Across 758 U.S. metros WealthyBud tracks with at least 100 active listings, the median home price-to-income ratio is 5.32×, meaning the typical home costs about five times the local median household income. 459 of 758 metros clear a 5× ratio, and 86 top 8×.
1. National median price-to-income ratio: 5.32×
Across 758 guarded U.S. metros (active listings ≥ 100), the median ratio of home price to local household income is 5.32× as of June 2026 (WealthyBud data · 758 metros).
2. 60.6% of metros price above 5× local income
459 of 758 guarded metros carry a median price at or above five times local median household income as of June 2026 (WealthyBud data · 758 metros).
3. 11.3% of metros price above 8× local income
86 guarded metros — about one in nine — price at or above eight times local median household income, a threshold many lenders treat as severely stretched (WealthyBud data · 758 metros).
Which housing markets are least and most affordable?

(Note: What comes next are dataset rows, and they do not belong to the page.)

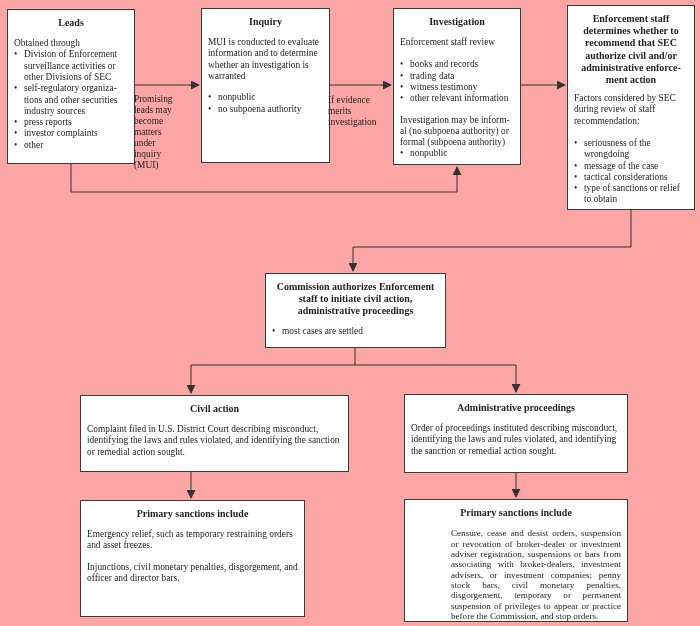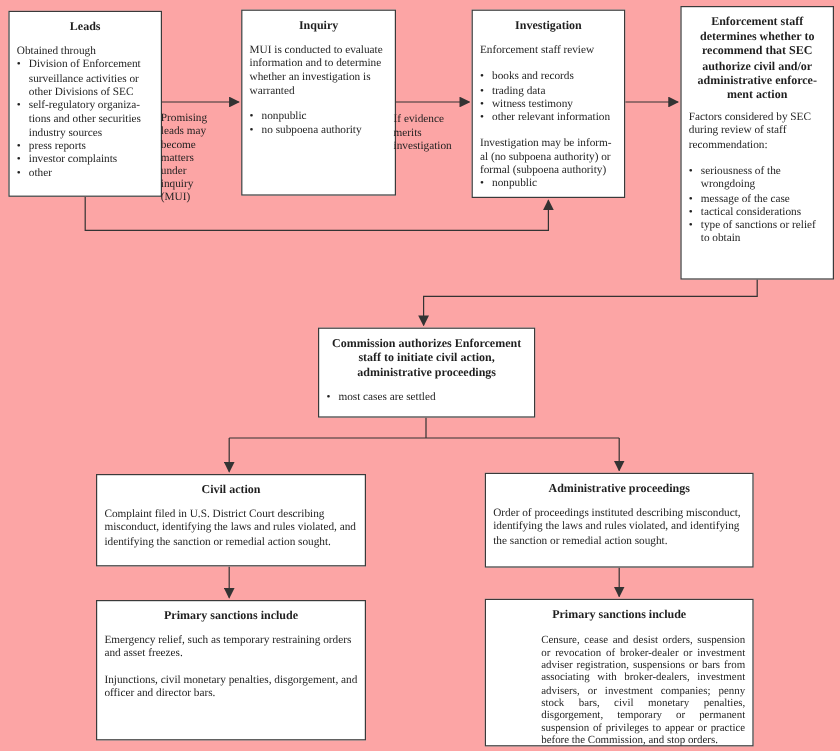--- a/index.html
+++ b/index.html
@@ -125,21 +125,21 @@
       </div>
     <div class="note">Investigation may be inform-al (no subpoena authority) or formal (subpoena authority)</div>
     <div class="bullets">
         <div class="bullet">
           <span class="marker">•</span>
           <span class="btxt">nonpublic</span>
         </div>
       </div>
   </div>
 
-  <div class="box" style="left:567px;top:5px;width:128px;height:228px;">
+  <div class="box" style="left:567px;top:5px;width:128px;height:205px;">
     <div class="btitle" style="margin-bottom:7px;">Enforcement staff
 determines whether to
 recommend that SEC
 authorize civil and/or
 administrative enforce-
 ment action</div>
     <div class="intro gap">Factors considered by SEC during review of staff recommendation:</div>
     <div class="bullets">
         <div class="bullet">
           <span class="marker">•</span>
@@ -165,21 +165,21 @@
 staff to initiate civil action,
 administrative proceedings</div>
     <div class="bullets">
         <div class="bullet">
           <span class="marker">•</span>
           <span class="btxt">most cases are settled</span>
         </div>
       </div>
   </div>
 
-  <div class="box" style="left:80px;top:395px;width:225px;height:77px;">
+  <div class="box" style="left:80px;top:395px;width:269px;height:77px;">
     <div class="btitle">Civil action</div>
     <div class="para">Complaint filed in U.S. District Court describing misconduct, identifying the laws and rules violated, and identifying the sanction or remedial action sought.</div>
   </div>
 
   <div class="box" style="left:404px;top:394px;width:224px;height:79px;">
     <div class="btitle">Administrative proceedings</div>
     <div class="para">Order of proceedings instituted describing misconduct, identifying the laws and rules violated, and identifying the sanction or remedial action sought.</div>
   </div>
 
   <div class="box" style="left:80px;top:500px;width:225px;height:117px;">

Nantucket, MA is the least affordable metro WealthyBud tracks, at 41.1× local income, driven by a $4.92M median price against $119,750 local income. Pampa, TX is the most affordable at 1.54×.
4. Nantucket, MA is the least affordable metro WealthyBud tracks: 41.1× income
Nantucket, MA carries a $4.92M median price against a $119,750 local median household income, a 41.1× ratio, among metros with at least 100 active listings (WealthyBud data · June 2026).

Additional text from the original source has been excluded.